Real-time insights into microporous thiophene polymer for lithium-sulfur batteries via operando X-ray imaging

This study focuses on the Microporous Thiophene Polymer (MTP-1), a porous organic polymer (POP) synthesized through environmentally friendly methods. After MTP-1 synthesis, sulfur (S₈) and the resulting compound, MTP-1/S₈, is thoroughly characterized. Electrochemical tests show that MTP-1/S₈ acts as a robust positive electrode, retaining over 70 % of its capacity after 100 cycles. UV–vis spectroscopy confirms the compound's ability to absorb and trap lithium polysulfides (LiPSs). Operando electrochemical impedance analysis reveals improved sulfur confinement in MTP-1/S₈, evidenced by smaller variations in electrolyte resistance over cycling when compared to the Carbon Black/Sulfur (CB/S₈) control electrode used as reference throughout the study. In contrast, CB/S₈ exhibits significant resistance fluctuations, indicating greater polysulfide diffusion into the electrolyte and a stronger shuttle effect. Operando X-ray radiography experiments provide insights into the processes of sulfur formation and dissolution, correlating with specific capacity values.
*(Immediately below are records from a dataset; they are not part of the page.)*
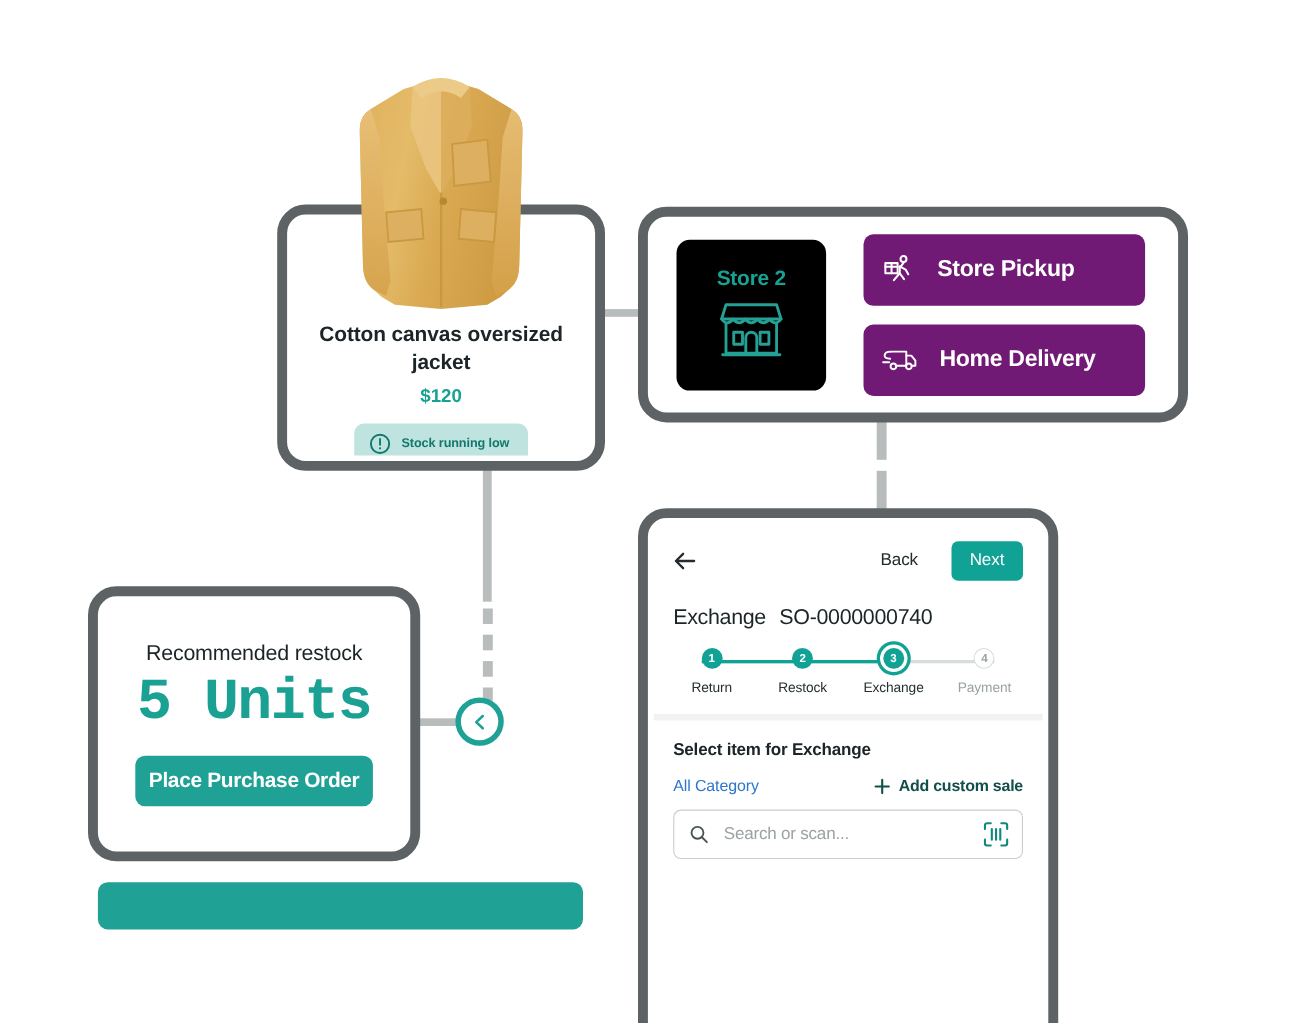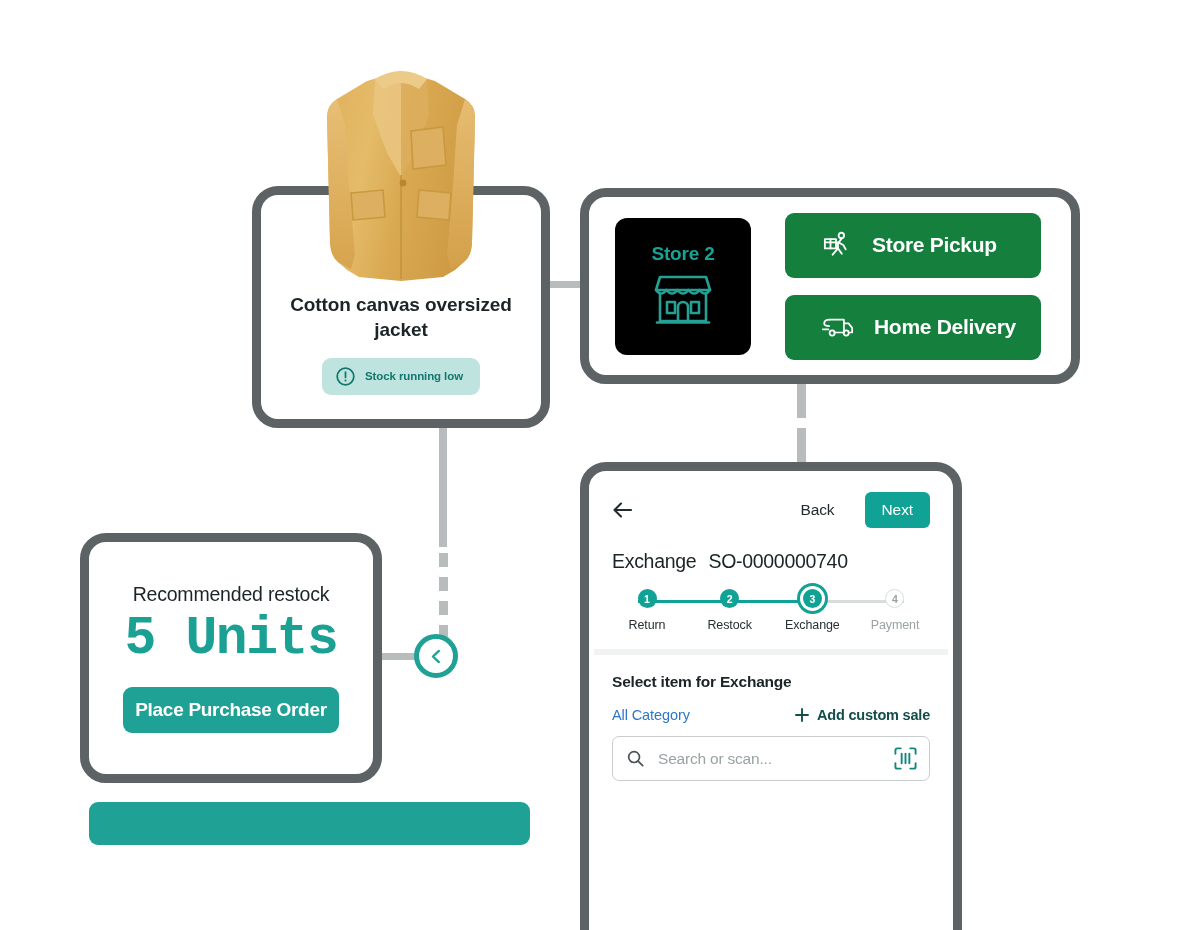--- a/index.html
+++ b/index.html
@@ -119,25 +119,25 @@
     flex: 1;
     display: flex;
     flex-direction: column;
     gap: 17px;
     padding-left: 34px;
     padding-right: 10px;
   }
   .action-btn {
     height: 65px;
     border-radius: 9px;
-    background: #15803d;
+    background: #701a75;
     display: flex;
     align-items: center;
     gap: 20px;
-    padding-left: 36px;
+    padding-left: 16px;
     color: #ffffff;
     font-size: 21px;
     font-weight: bold;
     letter-spacing: -0.3px;
     border: none;
     font-family: "Liberation Sans", sans-serif;
     cursor: pointer;
   }
 
   
@@ -358,20 +358,21 @@
   <div class="conn-dashed-v" style="left:439px; top:553px; height:84px;"></div>
   <div class="conn" style="left:376px; top:653px; width:42px; height:7px;"></div>
 
   <div id="teal-slab"></div>
 
   <div class="frame" id="product-card">
     <div class="frame-inner">
 
       <div class="product-text">
         <div class="product-title">Cotton canvas oversized jacket</div>
+        <div class="product-price">$120</div>
         <div class="stock-pill">
           <span style="display:flex;">
             <svg width="21" height="21" viewBox="0 0 24 24" fill="none" stroke="#12776d" stroke-width="2" stroke-linecap="round">
               <circle cx="12" cy="12" r="9.5"></circle>
               <line x1="12" y1="7" x2="12" y2="13"></line>
               <circle cx="12" cy="16.6" r="1.15" fill="#12776d" stroke="none"></circle>
             </svg>
           </span>
           <span>Stock running low</span>
         </div>

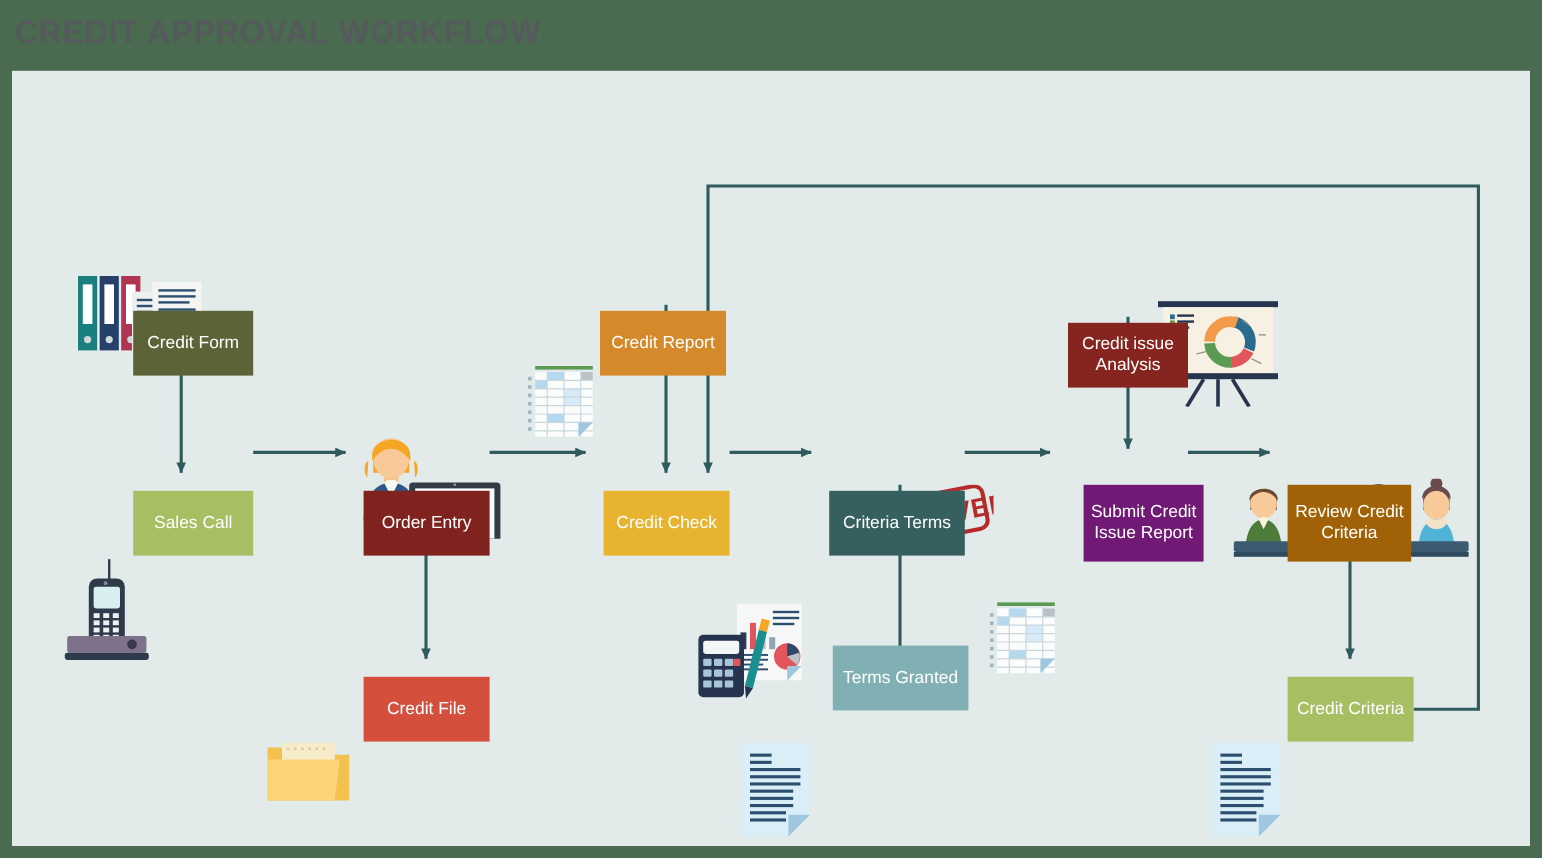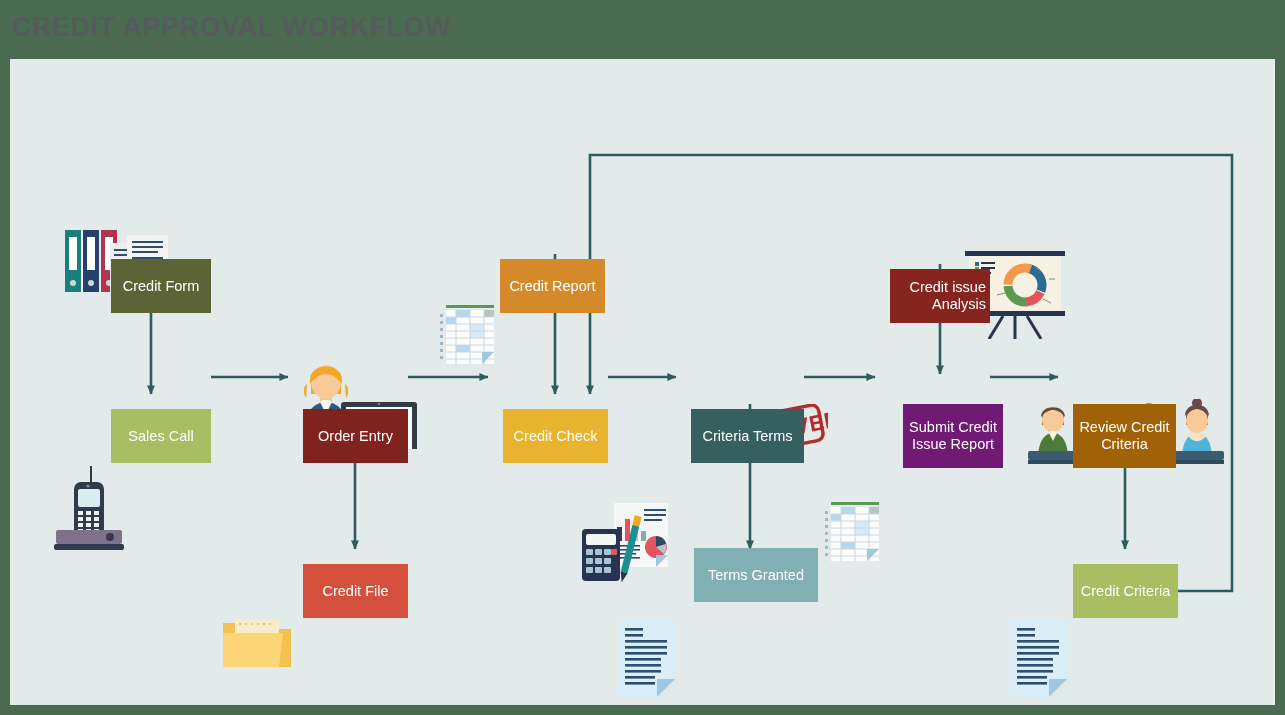--- a/index.html
+++ b/index.html
@@ -431,25 +431,25 @@
     </div>
 
     <div class="node" style="left:493px; top:350px; width:105px; height:54px; background:#e8b430;">
       <span>Credit Check</span>
     </div>
 
     <div class="node" style="left:681px; top:350px; width:113px; height:54px; background:#35605f;">
       <span>Criteria Terms</span>
     </div>
 
-    <div class="node" style="left:684px; top:489px; width:124px; height:54px; background:#80b0b3;">
+    <div class="node" style="left:684px; top:479px; width:113px; height:54px; background:#80b0b3;">
       <span>Terms Granted</span>
     </div>
 
-    <div class="node" style="left:880px; top:210px; width:100px; height:54px; background:#86241f;text-align:right;">
+    <div class="node" style="left:880px; top:210px; width:100px; height:54px; background:#86241f;">
       <span>Credit issue Analysis</span>
     </div>
 
     <div class="node" style="left:880px; top:345px; width:100px; height:64px; background:#701a75;margin-left:13px;">
       <span>Submit Credit Issue Report</span>
     </div>
 
     <div class="node" style="left:1063px; top:345px; width:103px; height:64px; background:#a16207;text-align:center;">
       <span>Review Credit Criteria</span>
     </div>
A distinct difference is observed in the size and distribution of sulfur particles between the two systems. The CB/S₈ exhibits fewer but larger sulfur particles, suggesting lower polysulfide retention near the positive electrode. In contrast, MTP-1/S₈ displays a higher number of smaller sulfur particles, indicating better polysulfide retention and enhanced nucleation kinetics. Overall, the green synthesis, advanced characterization, and use of in-situ and operando techniques emphasize MTP-1/S₈ potential as a high-performance sulfur host. The findings contribute to lithium-sulfur battery development and improve the understanding of degradation pathways.